秋山さんのご経験からですが、秋山さんはサラリーマンなので、事故当時は職場もだいぶ気を遣ってくれたそうです。ただ裁判が始まる1年後くらいには、検事や弁護士との打合せ等も増えてきて、休暇をとらないといけない。当初は気を遣ってくれていた職場も事故から時間が経つにつれて「また休みとるの。」と言われることも増えていったそうです。

そういう苦労があるということを再認識しましたし、特に会社勤めの場合に職場の理解も本当に重要だと思いました。

 

国への働きかけ

秋山さんと知り合って、厚生労働省に危険ドラッグの規制強化の陳述に行くことになりました。当日、規制労働委員会で議員の皆様に何とか早く法改正をしてもらえないかとお話をさせてもらいました。やはり、当時毎日のように危険ドラッグ関係のニュースが流れていたこともあり、与野党関係なく、各党の議員さんが同じ気持ちになって頂いたと思います。国会でも法改正の必要性を訴えて頂き、おかげさまでその年の2014年12月には危険ドラッグによる保健衛生上の危害の発生の防止等を図るための法改正がなされました。

 

最後に

私たちは、当時危険ドラッグって、度々ニュースで流れていても、どういうものかも知りませんでしたし、何か危ないものなのだろうという認識しかありませんでした。

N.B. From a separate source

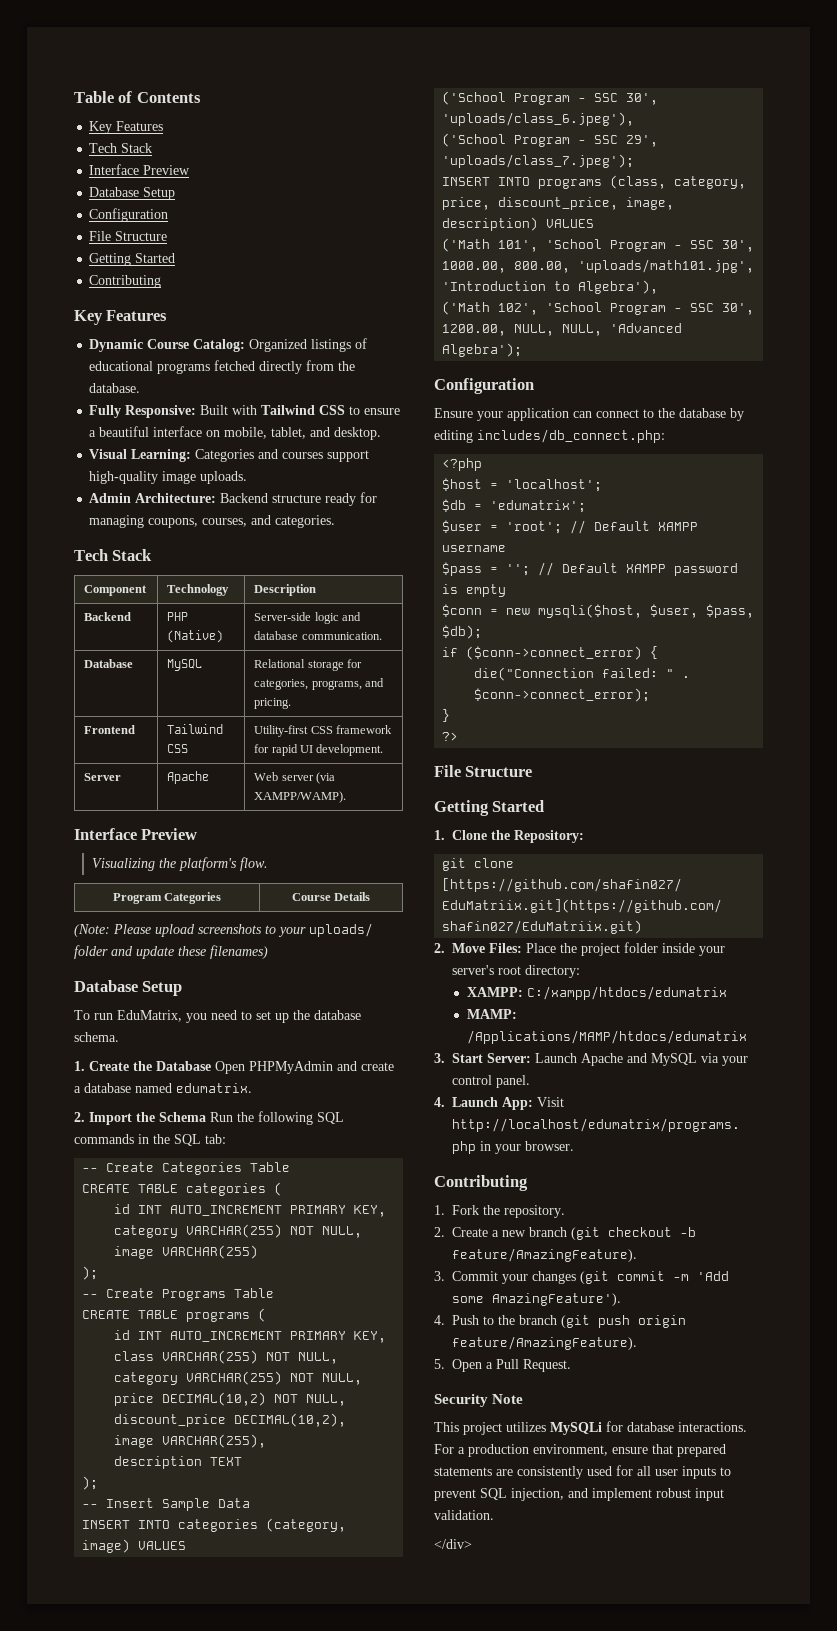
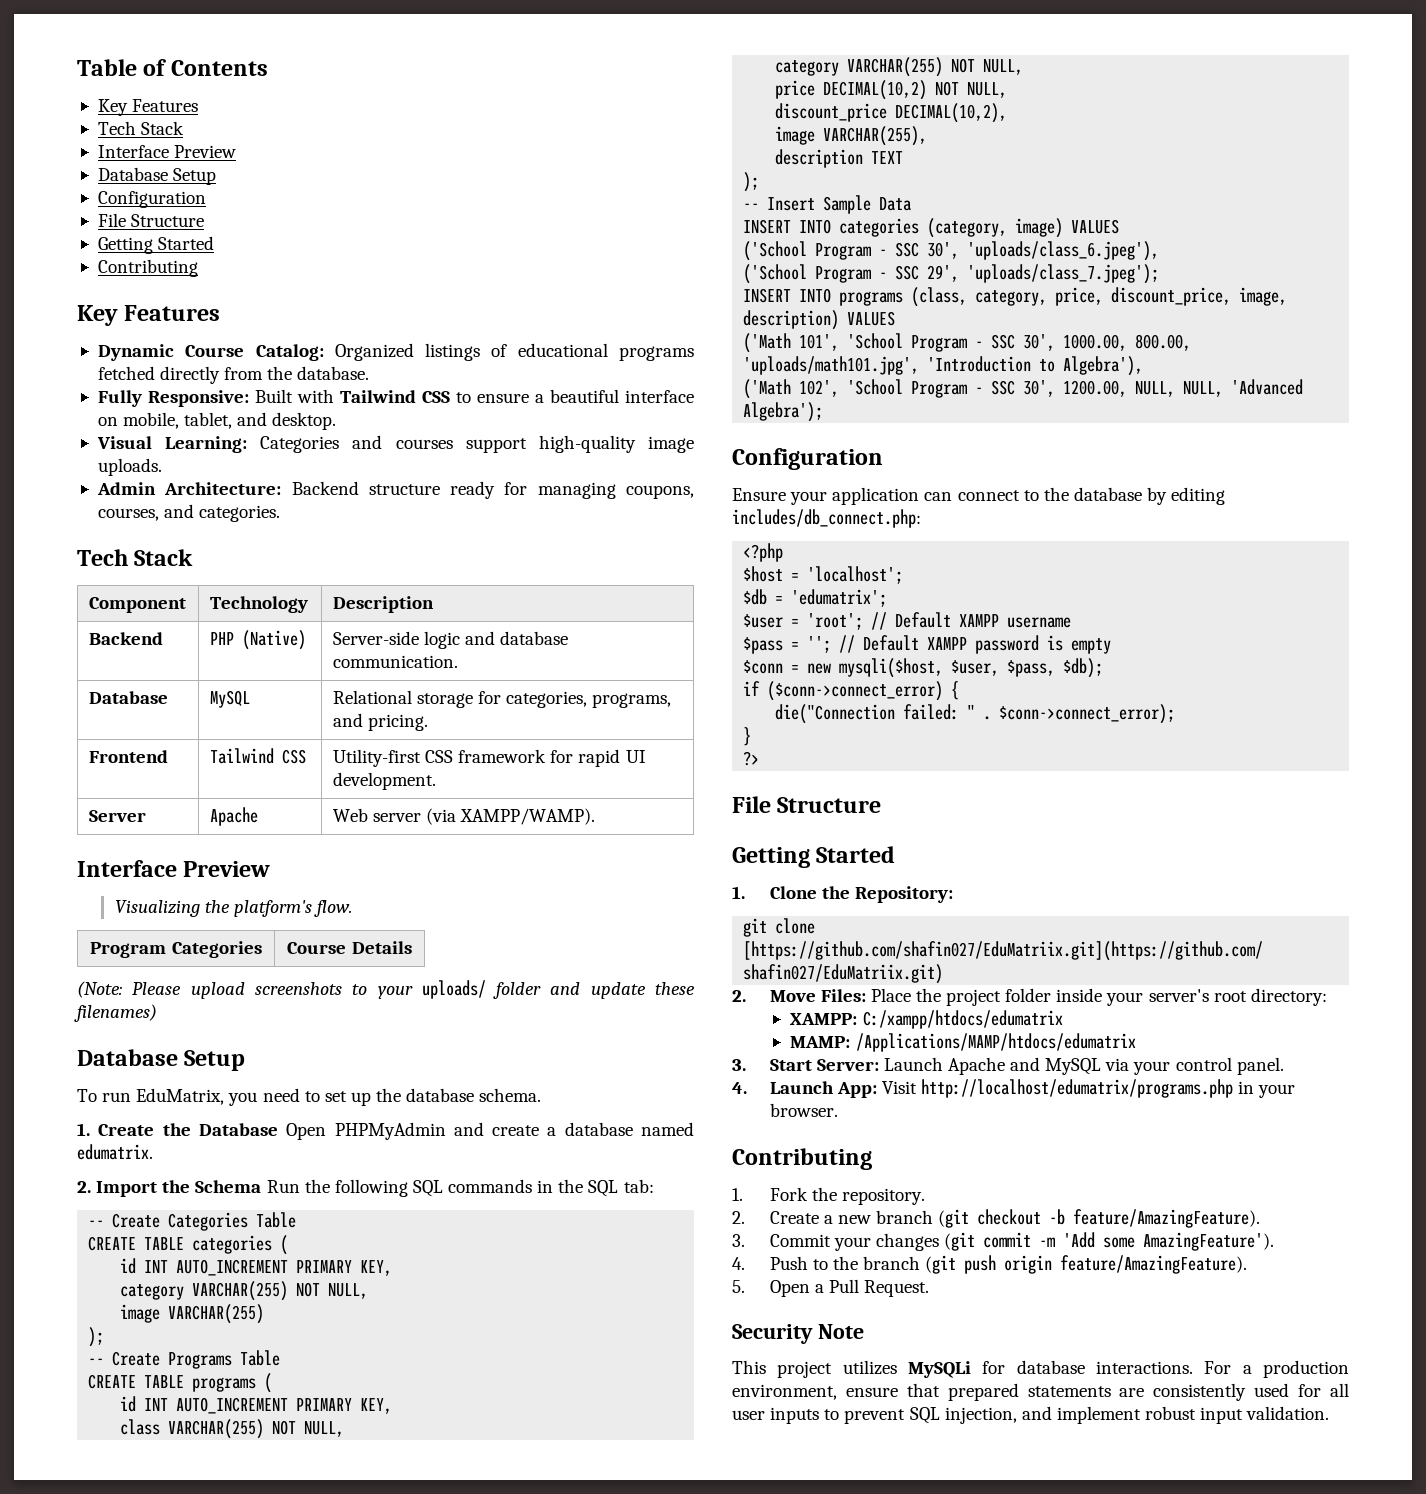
- </div>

まさか息子がその被害者になるとは夢にも思っていませんでした。

被害者は理不尽なことで被害者となってしまいます。

本当に悔しいですし、被害者になりたいと思う人は一人もいないと思います。

息子は25歳という道半ばの若さで亡くなりました。

自分では遣り残したことが沢山有った事だろうと思います。

変わってやりたくても出来ません、それを思うと悔しくてなりませんが、残された私たちはこの経験したことを無駄にせずに法及び制度の不備も含めて広く大勢の皆さんに

被害者及び被害者遺族となってしまった経験をお伝え出来ればと思っています。

願わくは、不条理な事件で傷つく人が出ませんように、祈っております。